We will be using the highly parallelizable [monte carlo approximation of $\pi$](https://en.wikipedia.org/wiki/Approximations_of_%CF%80#Summing_a_circle's_area) algorithm to introduce several multi-GPU programming motifs. In this notebook we will introduce the algorithm, and begin our exploration by running it on a single GPU.

## Objectives

By the time you complete this notebook you will:

- Understand the key features of the monte carlo approximation of $\pi$ algorithm.
- Be familiar with a single GPU CUDA implementation of the algorithm upon which to explore several multi-GPU implementations.

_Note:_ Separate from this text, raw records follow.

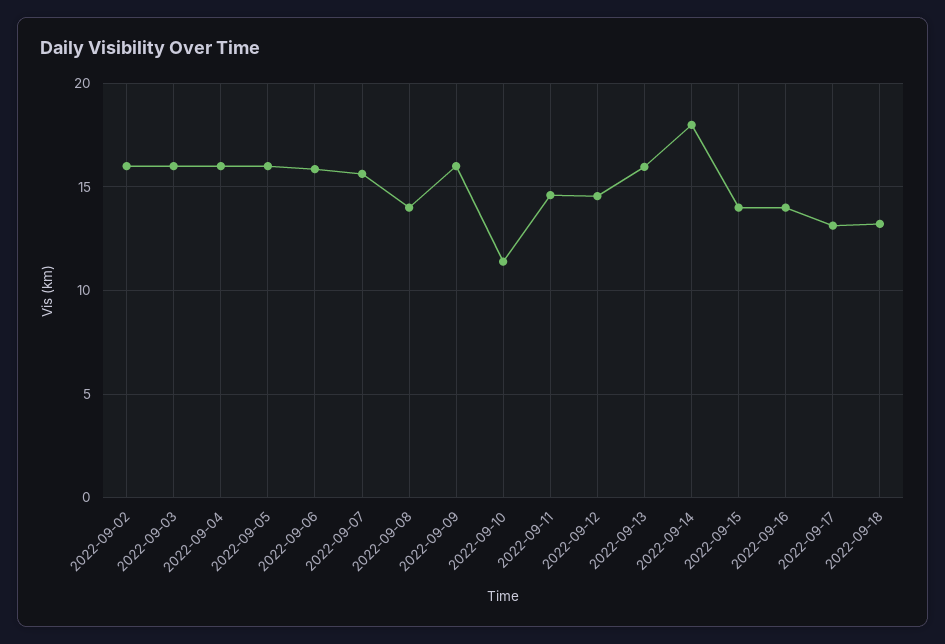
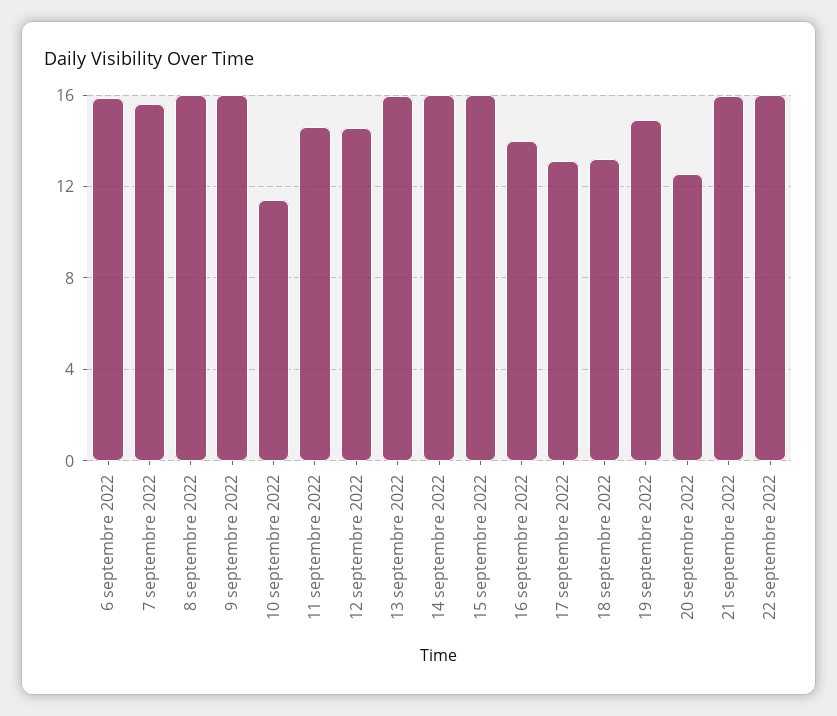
2022-09-02: 16 -> none
2022-09-03: 16 -> none
2022-09-04: 16 -> none
2022-09-05: 16 -> none
2022-09-08: 14 -> 16
2022-09-14: 18 -> 16
2022-09-15: 14 -> 16
19 septembre 2022: none -> 15
20 septembre 2022: none -> 12.5
21 septembre 2022: none -> 16
22 septembre 2022: none -> 16

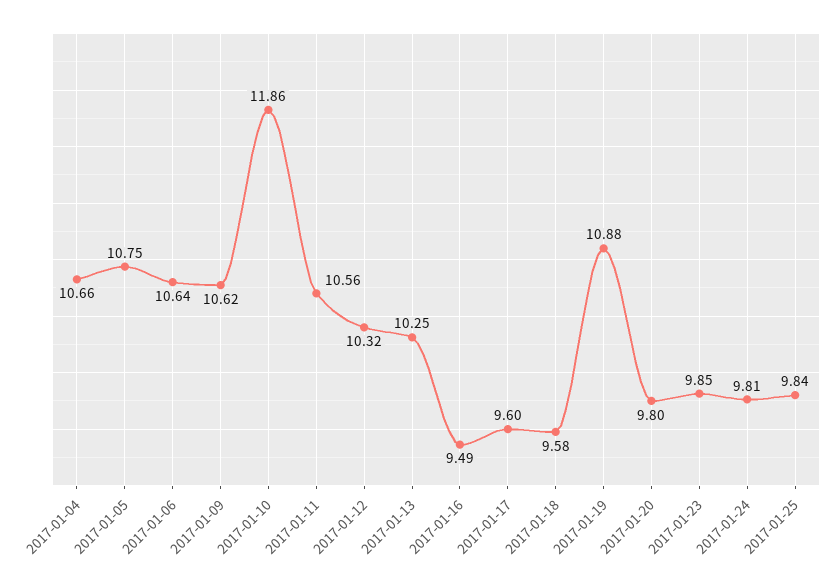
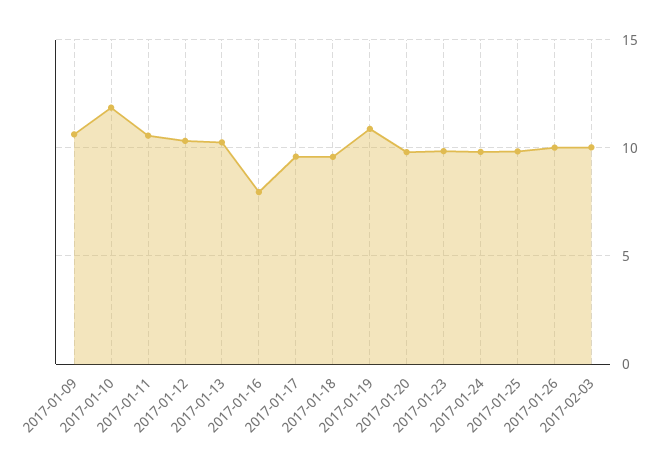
2017-01-04: 10.66 -> none
2017-01-05: 10.75 -> none
2017-01-06: 10.64 -> none
2017-01-16: 9.49 -> 8
2017-01-26: none -> 10
2017-02-03: none -> 10

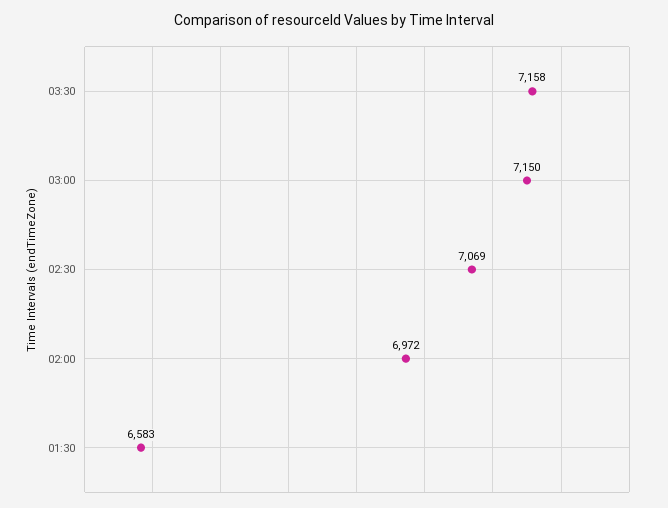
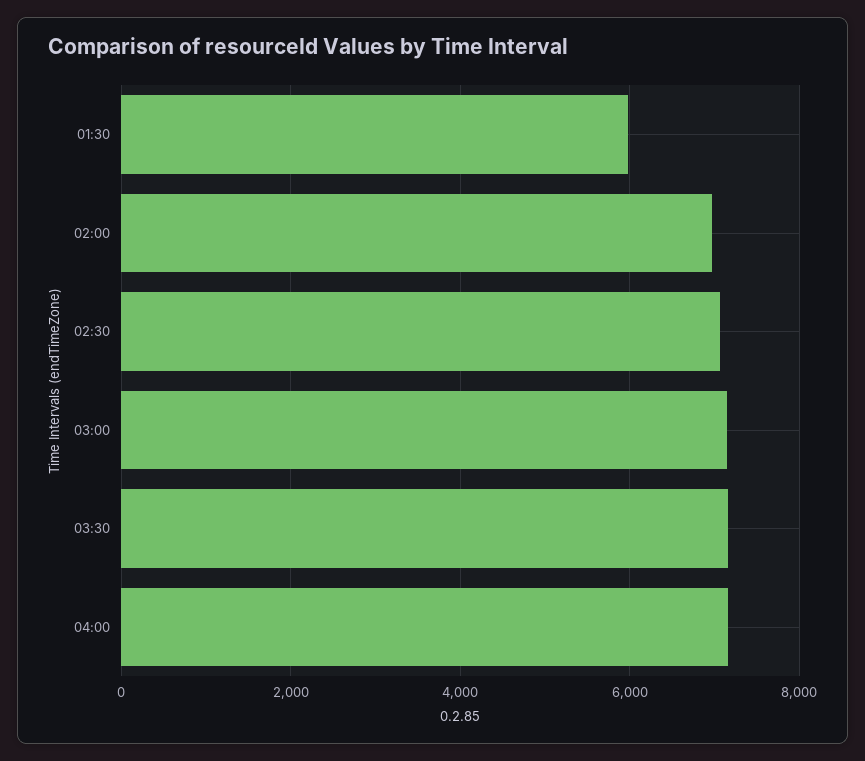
01:30: 6583 -> 6000
04:00: none -> 7200

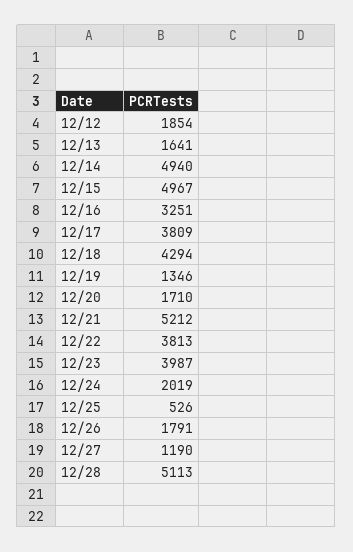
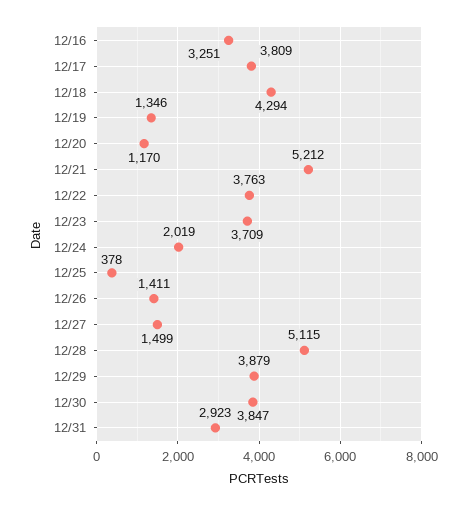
12/12: 1854 -> none
12/13: 1641 -> none
12/14: 4940 -> none
12/15: 4967 -> none
12/20: 1710 -> 1170
12/22: 3813 -> 3763
12/23: 3987 -> 3709
12/25: 526 -> 378
12/26: 1791 -> 1411
12/27: 1190 -> 1499
12/28: 5113 -> 5115
12/29: none -> 3879
12/30: none -> 3847
12/31: none -> 2923

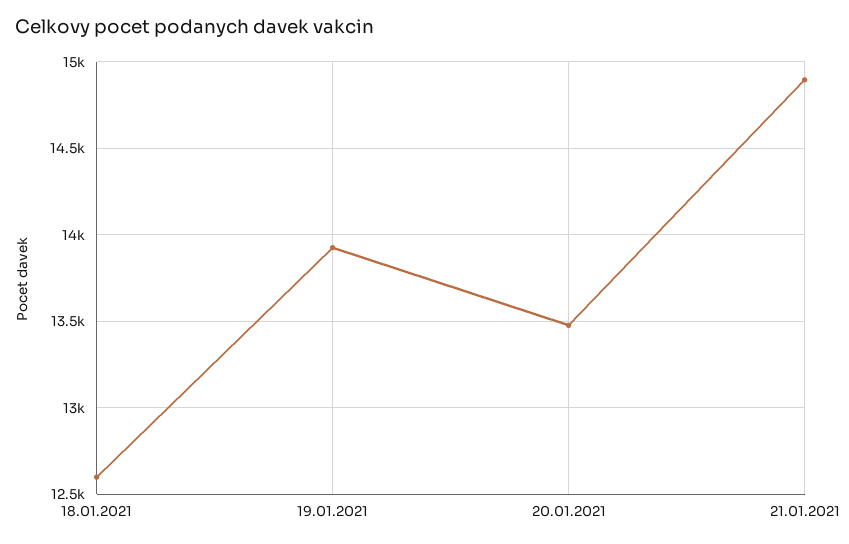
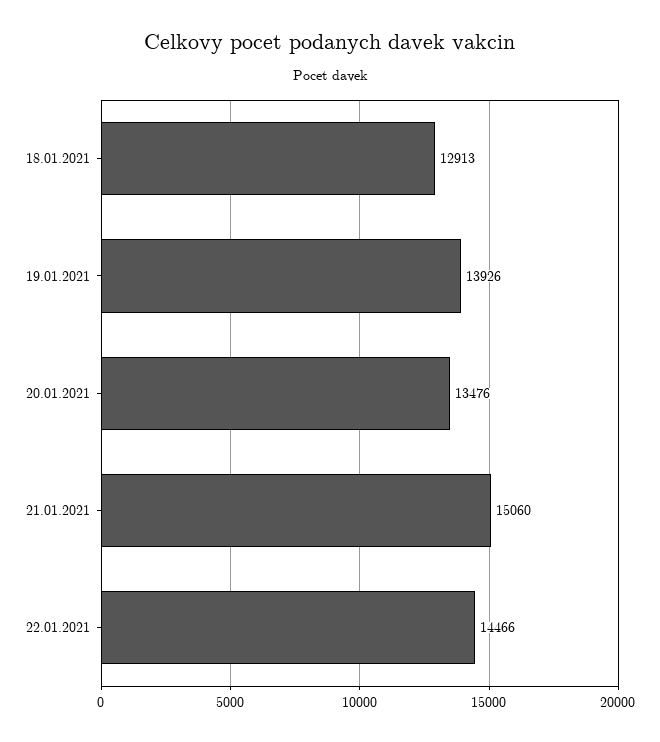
18.01.2021: 12600 -> 12913
21.01.2021: 14900 -> 15060
22.01.2021: none -> 14466

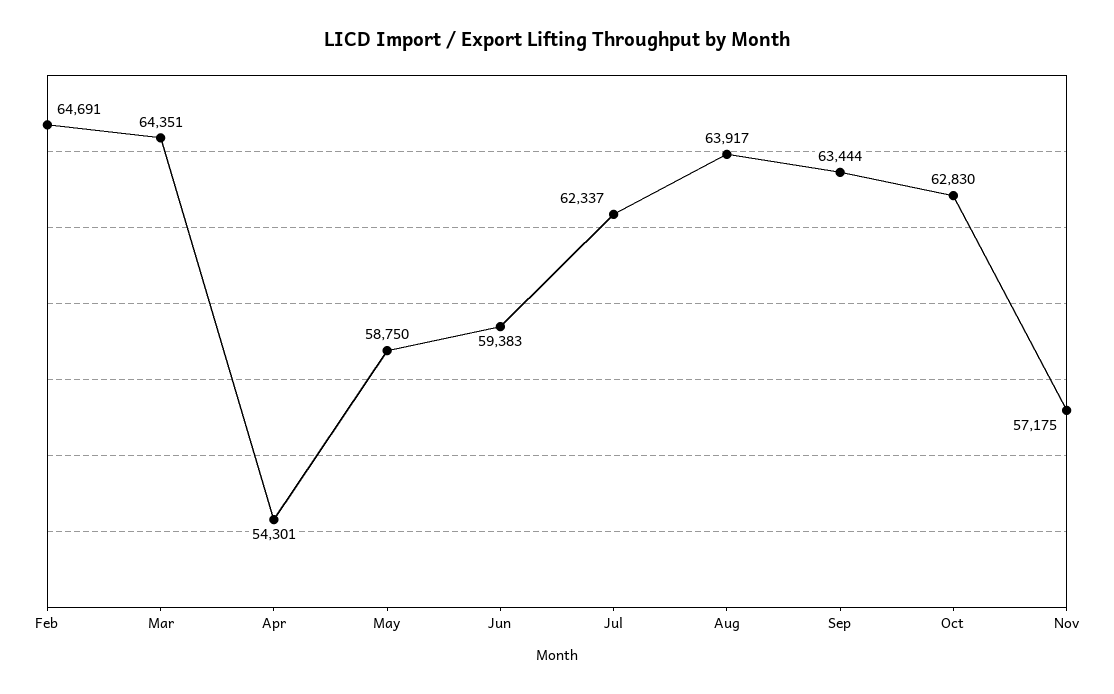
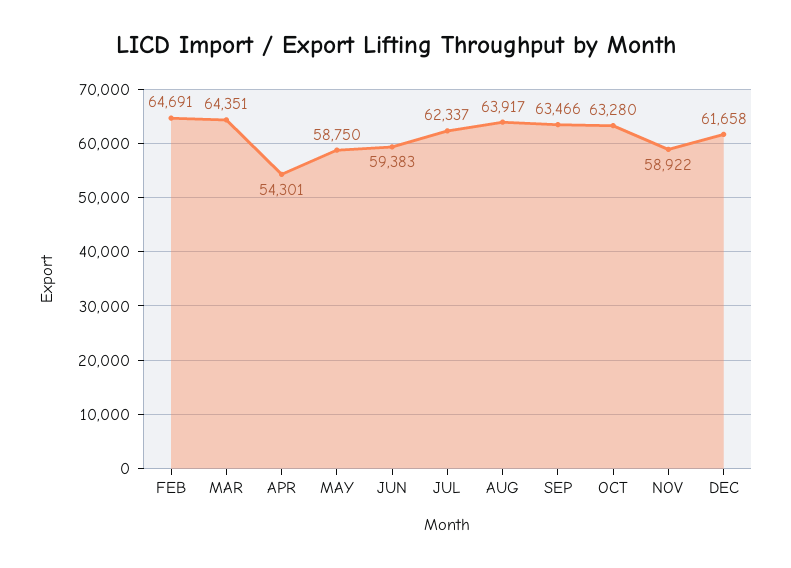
Sep: 63444 -> 63466
Oct: 62830 -> 63280
Nov: 57175 -> 58922
DEC: none -> 61658

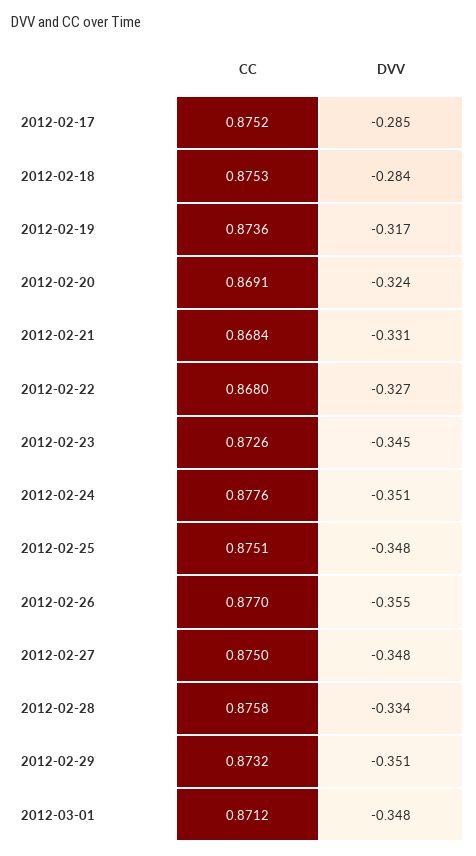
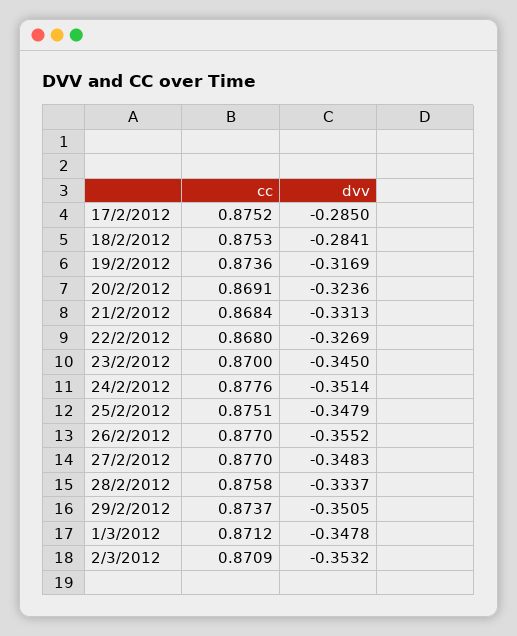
CC, 2012-02-23: 0.8726 -> 0.87
CC, 2012-02-27: 0.875 -> 0.877
CC, 2012-02-29: 0.8732 -> 0.8737
CC, 2/3/2012: none -> 0.8709
DVV, 2/3/2012: none -> -0.3532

## The Algorithm at a High Level

A [well-known technique](https://en.wikipedia.org/wiki/Approximations_of_%CF%80#Summing_a_circle's_area) for numerically estimating $\pi$ is to select a large number of random points within the [unit square](https://en.wikipedia.org/wiki/Unit_square) and count the fraction that fall within the [unit circle](https://en.wikipedia.org/wiki/Unit_circle). Since the area of the square is 1 and the area of the circle is $\pi / 4$, the fraction of points that fall in the circle, multiplied by 4, is a good approximation of $\pi$.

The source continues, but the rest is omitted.